--- Study material ---
>>>>>

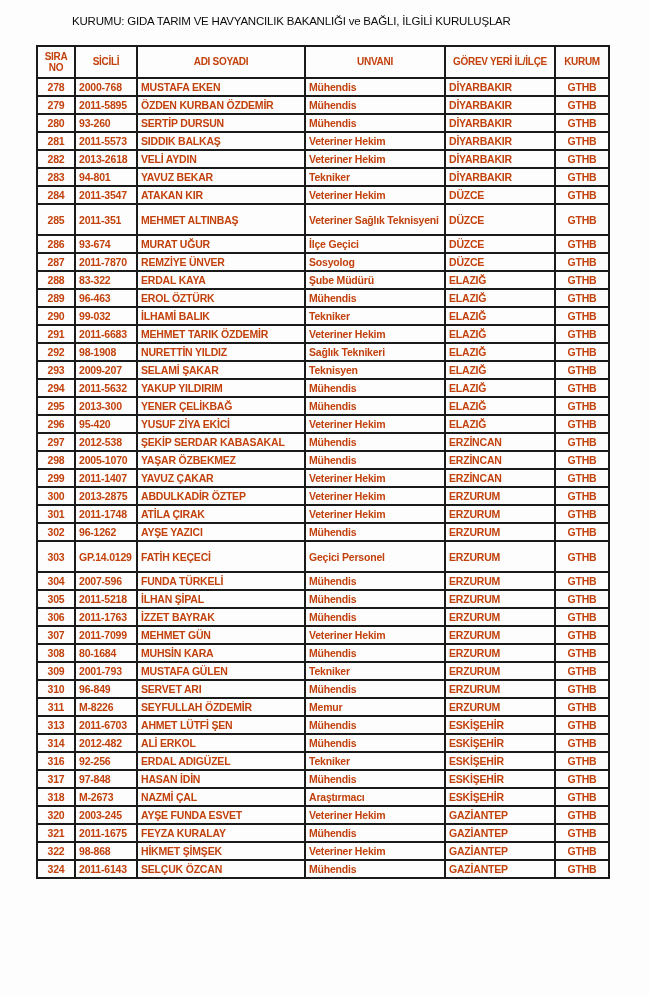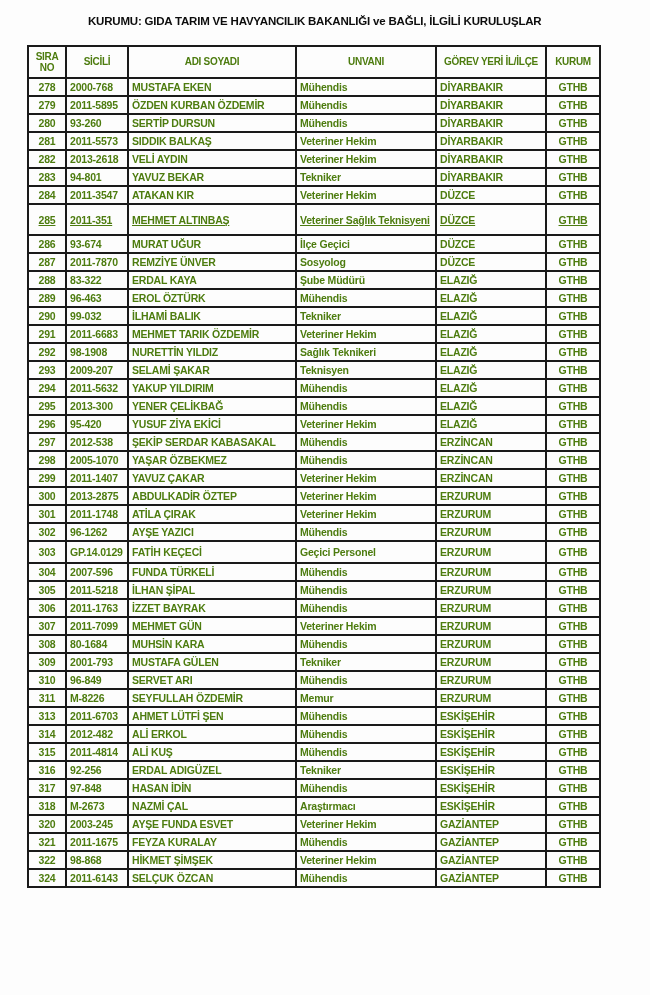--- a/index.html
+++ b/index.html
@@ -17,9 +17,9 @@
   }
   .doc-title {
     position: absolute;
-    left: 52px; top: 15px;
+    left: 36px; top: 15px;
     font-size: 11.5px;
-    font-weight: bold;
+    font-weight: normal;
     letter-spacing: -0.2px;
     color: #0c0c0c;
     white-space: nowrap;

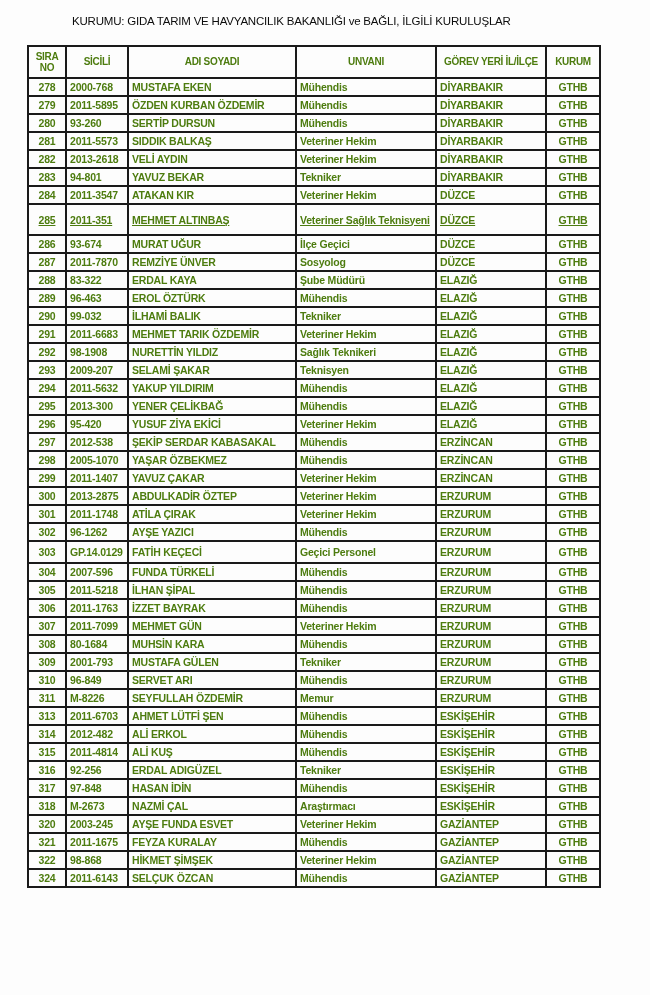--- a/index.html
+++ b/index.html
@@ -27,11 +27,11 @@
   }
   table.personnel {
     position: absolute;
-    left: 27px; top: 45px;
+    left: 36px; top: 45px;
     width: 572px;
     border-collapse: collapse;
     table-layout: fixed;
-    color: #4d7c0f;
+    color: #c2410c;
   }
   table.personnel col.c-sira  { width: 38px; }
   table.personnel col.c-sicil { width: 62px; }

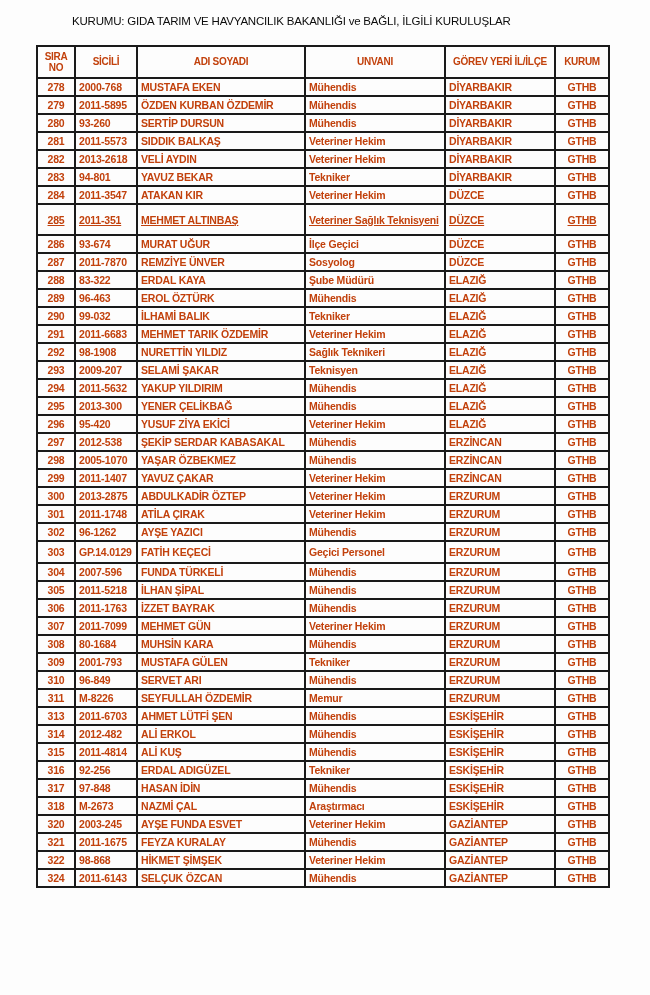--- a/index.html
+++ b/index.html
@@ -64,7 +64,7 @@
   table.personnel td:first-child,
   table.personnel td:last-child { text-align: center; }
   
-  table.personnel tbody tr:nth-child(8) td  { height: 31px; text-decoration: underline; }
+  table.personnel tbody tr:nth-child(8) td  { height: 31px; }
   table.personnel tbody tr:nth-child(26) td { height: 22px; }
 </style>
 </head>

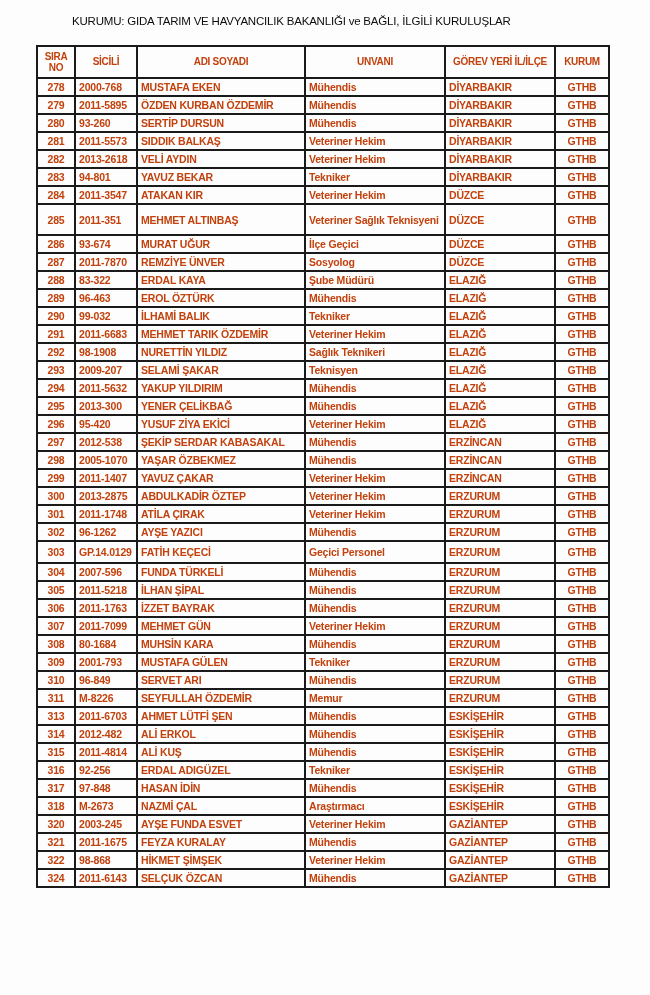--- a/index.html
+++ b/index.html
@@ -65,7 +65,7 @@
   table.personnel td:last-child { text-align: center; }
   
   table.personnel tbody tr:nth-child(8) td  { height: 31px; }
-  table.personnel tbody tr:nth-child(26) td { height: 22px; }
+  table.personnel tbody tr:nth-child(26) td { height: 31px; }
 </style>
 </head>
 <body>

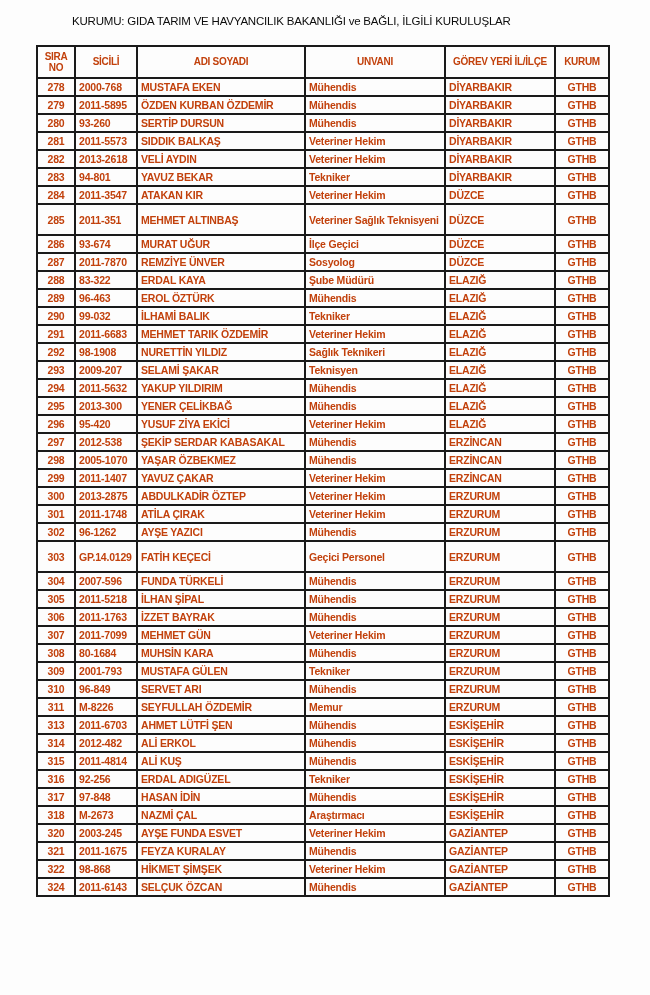--- a/index.html
+++ b/index.html
@@ -382,14 +382,6 @@
           <td>GTHB</td>
         </tr>
         <tr>
-          <td>315</td>
-          <td>2011-4814</td>
-          <td>ALİ KUŞ</td>
-          <td>Mühendis</td>
-          <td>ESKİŞEHİR</td>
-          <td>GTHB</td>
-        </tr>
-        <tr>
           <td>316</td>
           <td>92-256</td>
           <td>ERDAL ADIGÜZEL</td>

<<<<<

--- Your task ---
Write out every line of the entries that holds the word "left".

--- Answer box ---
-    left: 52px; top: 15px;
+    left: 36px; top: 15px;
-    left: 27px; top: 45px;
+    left: 36px; top: 45px;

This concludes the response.